Methods and Findings: In total, 205 both pulmonary (24) and extrapulmonary (181) specimens were processed for ZN smear, culture on LJ media, nested PCR and real time quantitative PCR using IS6110 as a gene target. Out of 205 samples, none of the sample was found to be smearpositive and only 28 (14%) samples were found to be culture positive. The nested PCR and real time quantitative PCR positivity was observed 100% in culture positive specimens. However in majority of culture negative specimens the sensitivity was 100% in both nested PCR and real time quantitative PCR assays for EPTB and PTB specimens. The specificity was better in case of real time quatitative PCR as compared to nested PCR, 45.8% and 20% in case of nested PCR for nonrespiratory and respiratory specimens respectively. The specificity was increased upto 86.1 and 100% with real time quantitative PCR for EPTB and PTB cases respectively.

Conclusions: The combined analysis of nested PCR, real time quantitative PCR and other lab investigations can be very useful in the rapid diagnosis of M. tuberculosis in paucibacillary extrapulmonary tuberculosis samples in Indian scenario.

Keywords

Pulmonary tuberculosis; Extrapulmonary tuberculosis; Nested PCR; Real time quantitative PCR; Mycobacterium tuberculosis complex

Introduction

Tuberculosis (TB) is a major global health problem. The World Health Organization (WHO) estimates 9.6 million incident cases annually, out of which it is estimated that 1.8 million cases are from India [1]. Early diagnosis and identification of TB is essential in introducing timely and efficient treatment.
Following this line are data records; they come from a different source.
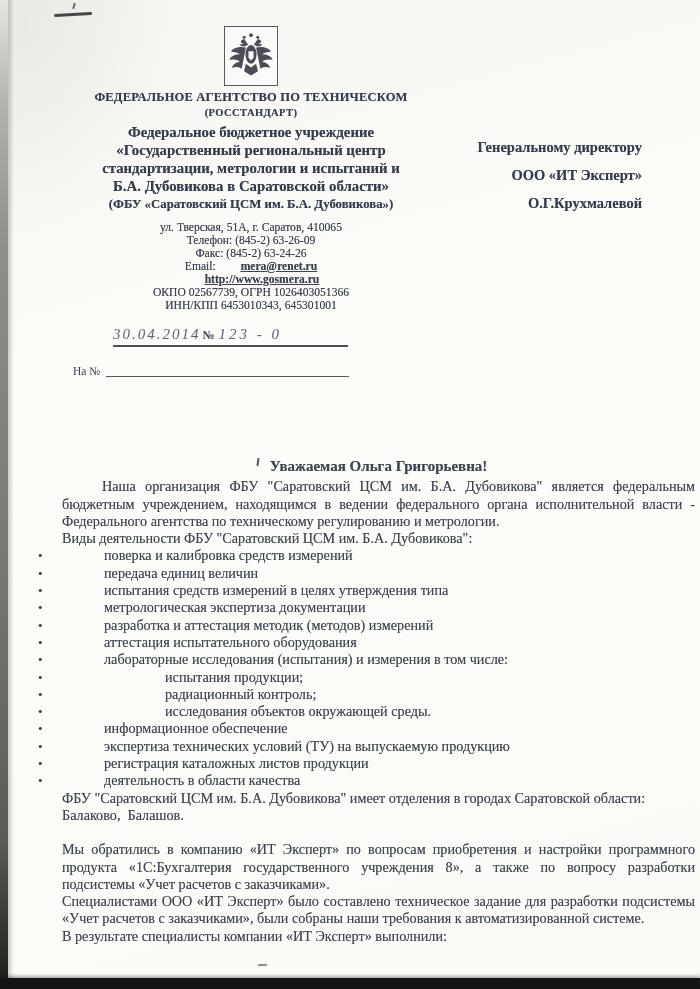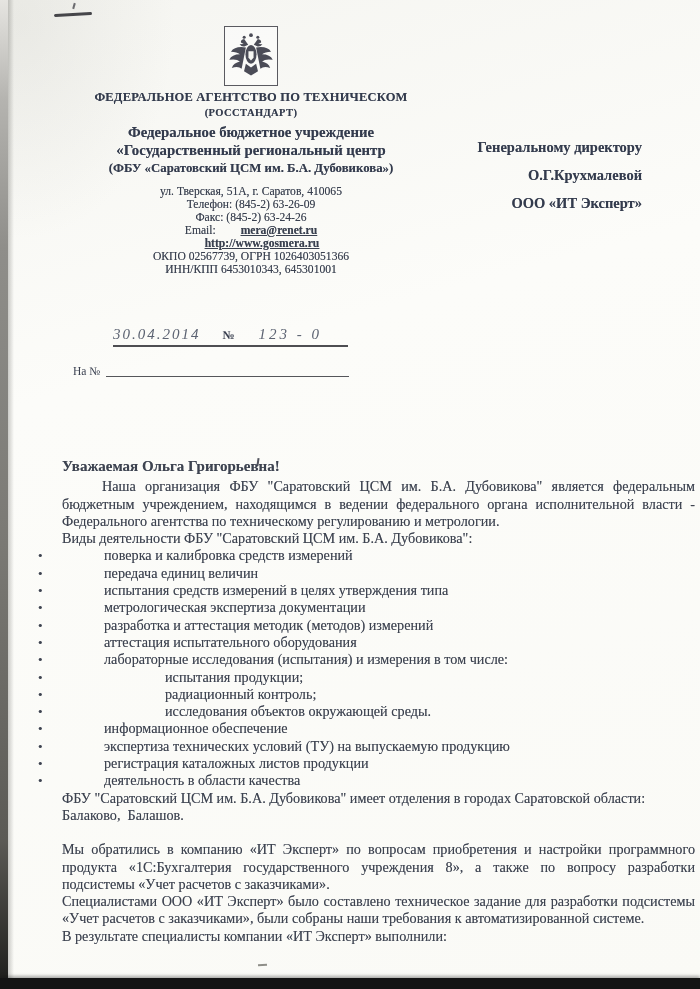--- a/index.html
+++ b/index.html
@@ -32,36 +32,36 @@
     display:flex;align-items:center;justify-content:center;background:rgba(255,255,255,.4);}
   .agency{font-weight:bold;font-size:12.5px;line-height:15.5px;letter-spacing:.2px;}
   .agency .ross{font-size:10.5px;line-height:13px;letter-spacing:.4px;}
   .orgname{margin-top:4px;font-weight:bold;font-size:14.8px;line-height:18px;white-space:nowrap;}
   .orgname .org-short{font-size:12.8px;}
   .contact{margin-top:8px;font-size:11.6px;line-height:13px;color:#39404f;}
   .contact .u{font-weight:bold;text-decoration:underline;padding-left:22px;}
 
   
   .ref-line{position:absolute;left:113px;top:326px;width:235px;height:19px;
-    border-bottom:2px solid #4e4e52;display:flex;align-items:baseline;gap:20px;}
+    border-bottom:2px solid #4e4e52;display:flex;align-items:baseline;}
   .hw{font-style:italic;color:#5c6372;font-size:15px;letter-spacing:2px;white-space:nowrap;}
   .ref-no{font-size:12px;color:#3a4050;font-weight:bold;margin-left:2px;}
   .hw-num{margin-left:4px;letter-spacing:3px;}
   .reply-line{position:absolute;left:73px;top:360px;height:17px;display:flex;align-items:flex-end;}
   .reply-label{font-size:11.5px;color:#3a4050;}
   .reply-blank{display:inline-block;width:243px;height:14px;border-bottom:1.5px solid #55565a;margin-left:6px;}
 
   
   .addressee{position:absolute;left:420px;top:133px;width:222px;text-align:right;
     font-weight:bold;font-size:14.5px;line-height:28px;color:#333b4d;text-shadow:0 0 .5px rgba(55,62,80,.5);}
 
   
   .letter-body{position:absolute;left:62px;top:458px;width:633px;
     font-size:14.2px;line-height:17.3px;color:#3d4350;text-shadow:0 0 .5px rgba(60,66,82,.5);}
-  .salutation{font-weight:bold;font-size:15px;margin-bottom:3px;}
+  .salutation{text-align:center;font-weight:bold;font-size:15px;margin-bottom:3px;}
   .p{margin:0;text-align:justify;}
   .p.ind{text-indent:40px;}
   .line{margin:0;}
   .bullet-row{position:relative;padding-left:42px;}
   .bullet-row .dot{position:absolute;left:-24px;top:0;font-size:13px;}
   .bullet-row.level2{padding-left:103px;}
   .branch2{white-space:pre;}
   .p.gap{margin-top:17px;}
 </style>
 </head>
@@ -94,20 +94,22 @@
         </g>
       </svg>
     </div>
     <div class="agency">
       <div>ФЕДЕРАЛЬНОЕ АГЕНТСТВО ПО ТЕХНИЧЕСКОМ</div>
       <div class="ross">(РОССТАНДАРТ)</div>
     </div>
     <div class="orgname">
       <div>Федеральное бюджетное учреждение</div>
       <div>«Государственный региональный центр</div>
+      <div>стандартизации, метрологии и испытаний и</div>
+      <div>Б.А. Дубовикова в Саратовской области»</div>
       <div class="org-short">(ФБУ «Саратовский ЦСМ им. Б.А. Дубовикова»)</div>
     </div>
     <div class="contact">
       <div>ул. Тверская, 51А, г. Саратов, 410065</div>
       <div>Телефон: (845-2) 63-26-09</div>
       <div>Факс: (845-2) 63-24-26</div>
       <div>
         <span>Email:</span>
         <span class="u">mera@renet.ru</span>
       </div>
@@ -122,22 +124,22 @@
     <span class="ref-no">№</span>
     <span class="hw hw-num">123 - 0</span>
   </div>
   <div class="reply-line">
     <span class="reply-label">На №</span>
     <span class="reply-blank"></span>
   </div>
 
   <div class="addressee">
     <div>Генеральному директору</div>
+    <div>ООО «ИТ Эксперт»</div>
     <div>О.Г.Крухмалевой</div>
-    <div>ООО «ИТ Эксперт»</div>
   </div>
 
   <div class="letter-body">
     <div class="salutation">Уважаемая Ольга Григорьевна!</div>
     <p class="p ind">Наша организация ФБУ "Саратовский ЦСМ им. Б.А. Дубовикова" является федеральным бюджетным учреждением, находящимся в ведении федерального органа исполнительной власти - Федерального агентства по техническому регулированию и метрологии.</p>
     <div class="line">Виды деятельности ФБУ "Саратовский ЦСМ им. Б.А. Дубовикова":</div>
     <div id="activities">
         <div class="bullet-row level1"><span class="dot">•</span><span>поверка и калибровка средств измерений</span></div>
         <div class="bullet-row level1"><span class="dot">•</span><span>передача единиц величин</span></div>
         <div class="bullet-row level1"><span class="dot">•</span><span>испытания средств измерений в целях утверждения типа</span></div>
Diagnosis of TB is mainly based on clinical presentation, histopathology, and the demonstration of Acid- Fast Bacilli (AFB) in smears and the isolation of Mycobacterium tuberculosis (MTB) from culture. Culture for MTB usually takes four to six weeks to grow on solid media, delaying time to results and hence treatment. These diagnostic criteria have limitations that include atypical clinical presentations of disease, and poor sensitivity and specificity of AFB and microscopy, particularly with Extrapulmonary TB (EPTB) due to the paucibacillary nature of extrapulmonary specimens and because the signs and symptoms of disease can be nonspecific [2,3]. EPTB is a significant health problem in both developing and developed countries [4]. EPTB constitutes about 15 to 20% of all cases of TB in immunocompetent patients and accounts for more than 50% of the cases in HIVpositive (immunocompromised) individuals [5].
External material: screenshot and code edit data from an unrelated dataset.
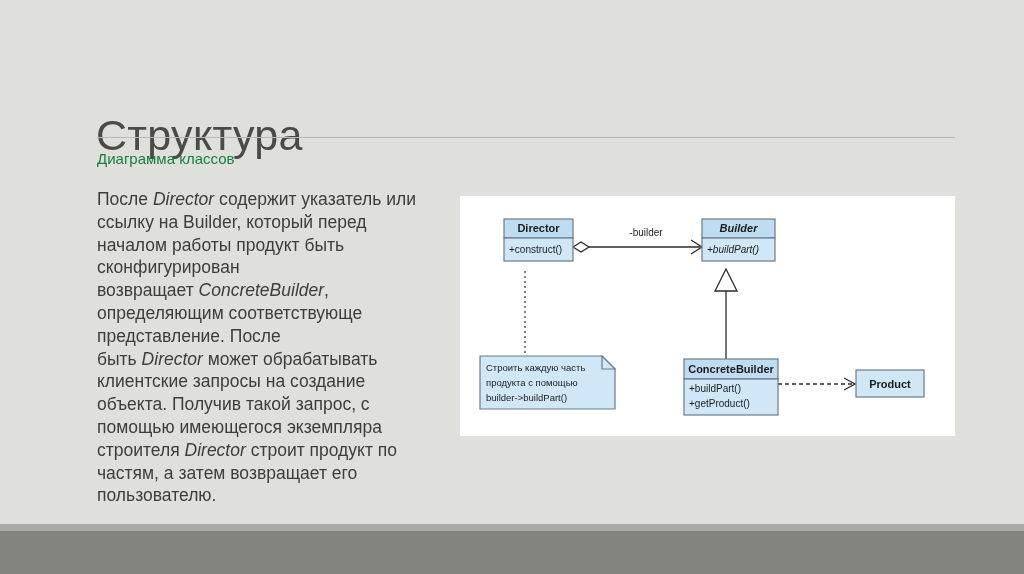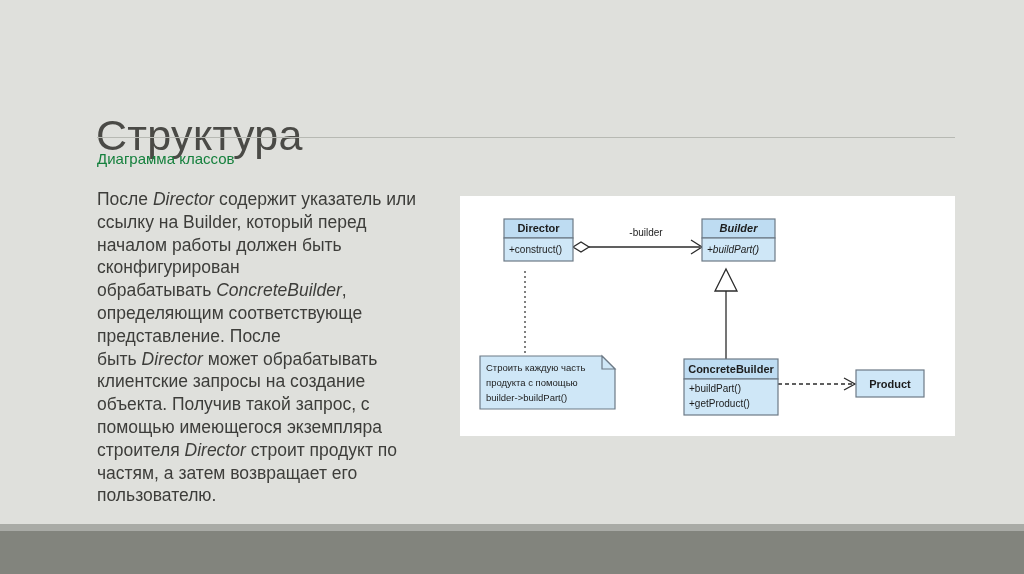--- a/index.html
+++ b/index.html
@@ -138,22 +138,22 @@
 </head>
 <body>
 
 <div class="slide">
 
   <h1 class="page-title">Структура</h1>
   <div class="title-rule"></div>
   <div class="subtitle">Диаграмма классов</div>
 
   <div class="body-copy" id="body-copy">
-      <p><span>После </span><i>Director</i><span> содержит указатель или ссылку на Builder, который перед началом работы должен быть сконфигурирован</span></p>
-      <p><span>обрабатывать </span><i>ConcreteBuilder</i><span>, определяющим соответствующе представление. После</span></p>
+      <p><span>После </span><i>Director</i><span> содержит указатель или ссылку на Builder, который перед началом работы продукт быть сконфигурирован</span></p>
+      <p><span>возвращает </span><i>ConcreteBuilder</i><span>, определяющим соответствующе представление. После</span></p>
       <p><span>быть </span><i>Director</i><span> может обрабатывать клиентские запросы на создание объекта. Получив такой запрос, с помощью имеющегося экземпляра строителя </span><i>Director</i><span> строит продукт по частям, а затем возвращает его пользователю.</span></p>
     </div>
 
   <div class="diagram-panel">
     <svg class="uml-svg" width="495" height="240" viewBox="0 0 495 240">
 
       <g>
         <line class="edge" x1="129" y1="51" x2="240" y2="51"></line>
         <polygon class="hollow" points="113,51 121,46 129,51 121,56"></polygon>
         <path class="edge" d="M231,44 L242,51 L231,58"></path>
Nucleic Acid Amplification Test (NAAT) offers new prospective for the diagnosis of EPTB in a few hours over culture with a higher sensitivity and specificity. There are different methods of amplification wherein the Mycobacterium is amplified by either the Polymerase Chain Reaction (PCR) technique; Transcription Mediated Amplification (TMA), or other forms of nucleic acid amplification methods. PCR technique can be based on conventional DNA amplification, nested-PCR, or real time PCR. One of the first amplification methods most widely used for the detection of M. tuberculosis in respiratory samples is the commercial PCR kit Cobas Amplicor MTB (Roche Diagnostics, Indianapolis, IN), which is based on the amplification of a 584- bp region of the 16S rRNA gene common to all mycobacteria [6,7]. The main drawback has been reported using this kit, particularly with extrapulmonary samples, is due to the presence of taq inhibitors and contamination [8].
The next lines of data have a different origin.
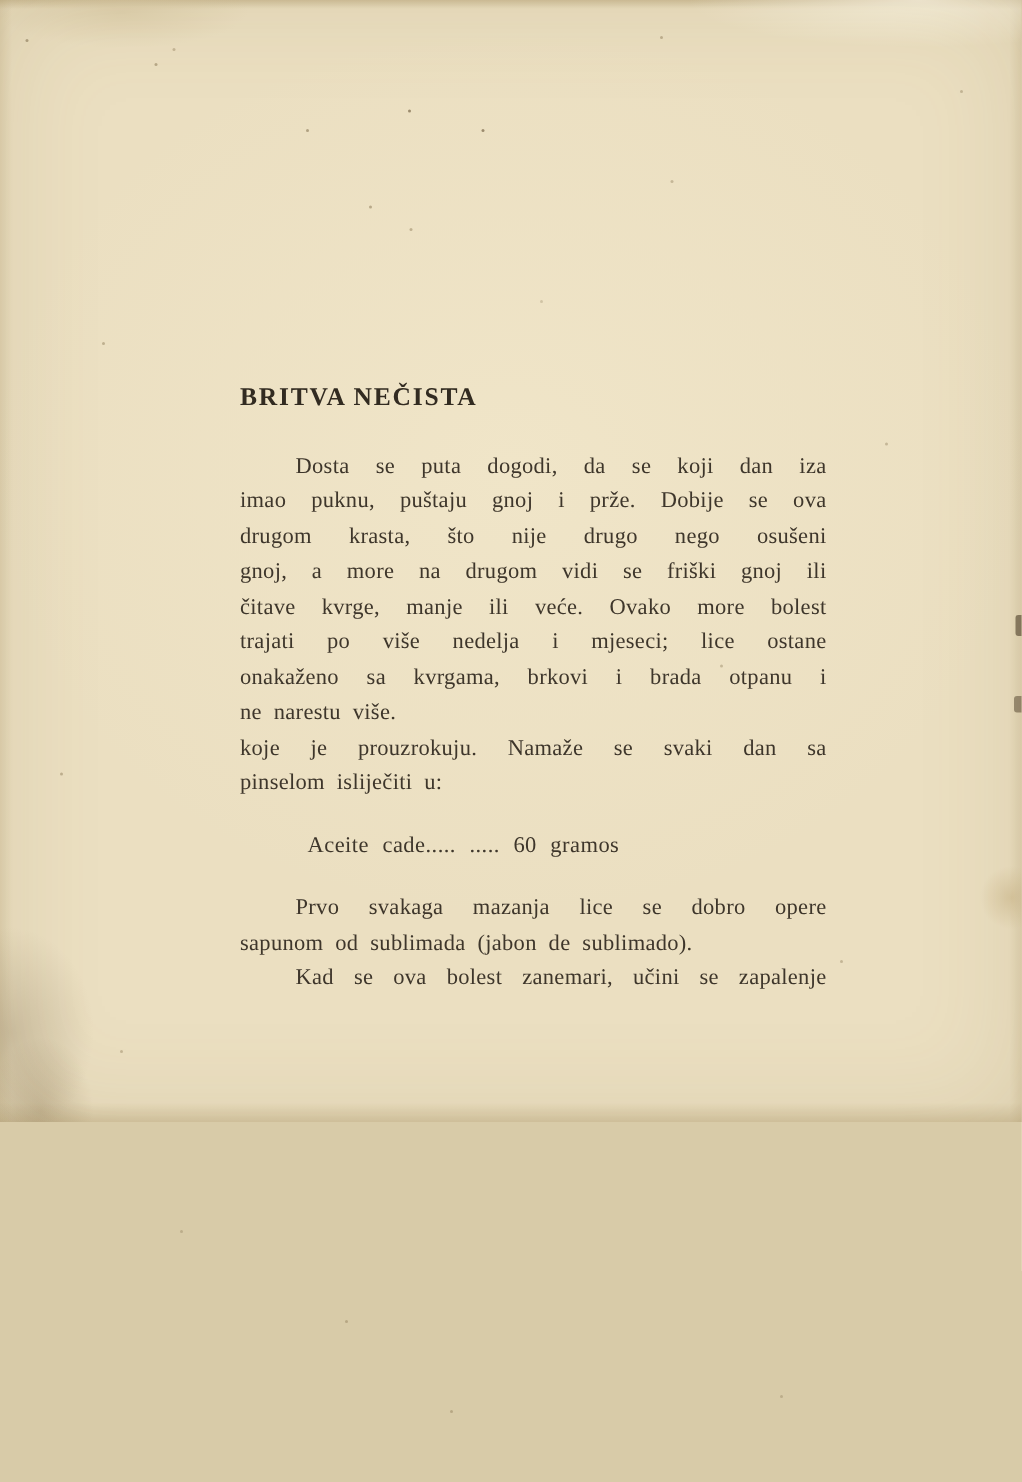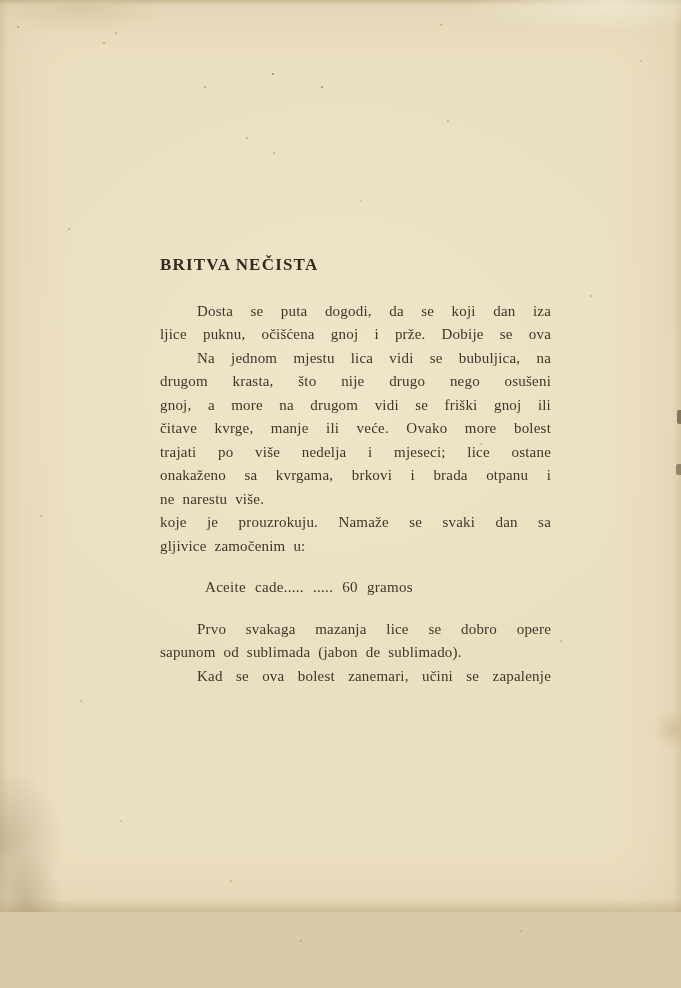--- a/index.html
+++ b/index.html
@@ -8,21 +8,21 @@
     --ink:#3e362b;
     --ink-title:#322b21;
   }
   html,body{margin:0;padding:0;}
   body{
     width:681px;height:988px;overflow:hidden;
     font-family:"Liberation Serif","DejaVu Serif",serif;
     background:#d8cba8;
   }
   .page{
-    position:relative;width:681px;height:912px;
+    position:relative;width:681px;height:748px;
     background-color:var(--paper);
     background-image:
       radial-gradient(ellipse 220px 45px at 90% 0%, rgba(250,243,224,0.85), transparent 70%),
       radial-gradient(ellipse 350px 300px at 50% 42%, rgba(244,234,206,0.55), transparent 100%),
       radial-gradient(ellipse 80px 100px at 1% 92%, rgba(140,122,92,0.30), transparent 70%),
       radial-gradient(ellipse 50px 70px at 4% 99%, rgba(150,130,95,0.35), transparent 70%),
       radial-gradient(circle 28px at 99% 80%, rgba(200,178,132,0.50), transparent 75%),
       radial-gradient(ellipse 120px 35px at 12% 1%, rgba(214,198,160,0.55), transparent 70%),
       linear-gradient(to bottom, rgba(186,166,122,0.55), rgba(186,166,122,0) 6px),
       linear-gradient(to top, rgba(186,166,122,0.45), rgba(186,166,122,0) 13px),
@@ -95,34 +95,33 @@
 <div class="page">
   <div class="speckles"></div>
   <div class="edge-mark m1"></div>
   <div class="edge-mark m2"></div>
 
   <div class="content">
     <h1 class="title">BRITVA NEČISTA</h1>
     <div id="paras-top">
         <div class="para">
           <div class="line first">Dosta se puta dogodi, da se koji dan iza</div>
-          <div class="line">ljice puknu, očišćena gnoj i prže. Dobije se ova</div>
+          <div class="line">imao puknu, puštaju gnoj i prže. Dobije se ova</div>
         </div>
         <div class="para">
-          <div class="line first">Na jednom mjestu lica vidi se bubuljica, na</div>
           <div class="line">drugom krasta, što nije drugo nego osušeni</div>
           <div class="line">gnoj, a more na drugom vidi se friški gnoj ili</div>
           <div class="line">čitave kvrge, manje ili veće. Ovako more bolest</div>
           <div class="line">trajati po više nedelja i mjeseci; lice ostane</div>
           <div class="line">onakaženo sa kvrgama, brkovi i brada otpanu i</div>
           <div class="line last">ne narestu više.</div>
         </div>
         <div class="para">
           <div class="line">koje je prouzrokuju. Namaže se svaki dan sa</div>
-          <div class="line last">gljivice zamočenim u:</div>
+          <div class="line last">pinselom isliječiti u:</div>
         </div>
       </div>
     <div class="recipe">Aceite cade..... ..... 60 gramos</div>
     <div id="paras-bottom">
         <div class="para">
           <div class="line first">Prvo svakaga mazanja lice se dobro opere</div>
           <div class="line last">sapunom od sublimada (jabon de sublimado).</div>
         </div>
         <div class="para">
           <div class="line first">Kad se ova bolest zanemari, učini se zapalenje</div>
One of the most widely used molecular techniques for the detection of MTB is the commercial PCR kit GeNeiTM amplification reagent set for MTB (GeNei, Bangalore, India). This test is based on the principle of single-tube nested PCR method, which amplifies the 1191-bp repetitive insertion sequence IS6110 that is usually present 6-20 times in the M. tuberculosis complex genome although as few as one copy has been observed [9]. IS6110-PCR is a more rapid, sensitive and specific method in comparison to others routinely used in clinical laboratories [10,11]. Commercially available PCR kits with specific procedures and controls may help to reduce interlaboratory variation. The major limitation using this kit is that we cannot quantitate the Mycobacteria in specimens. Even so, this is still generally considered the molecular reference technique [12].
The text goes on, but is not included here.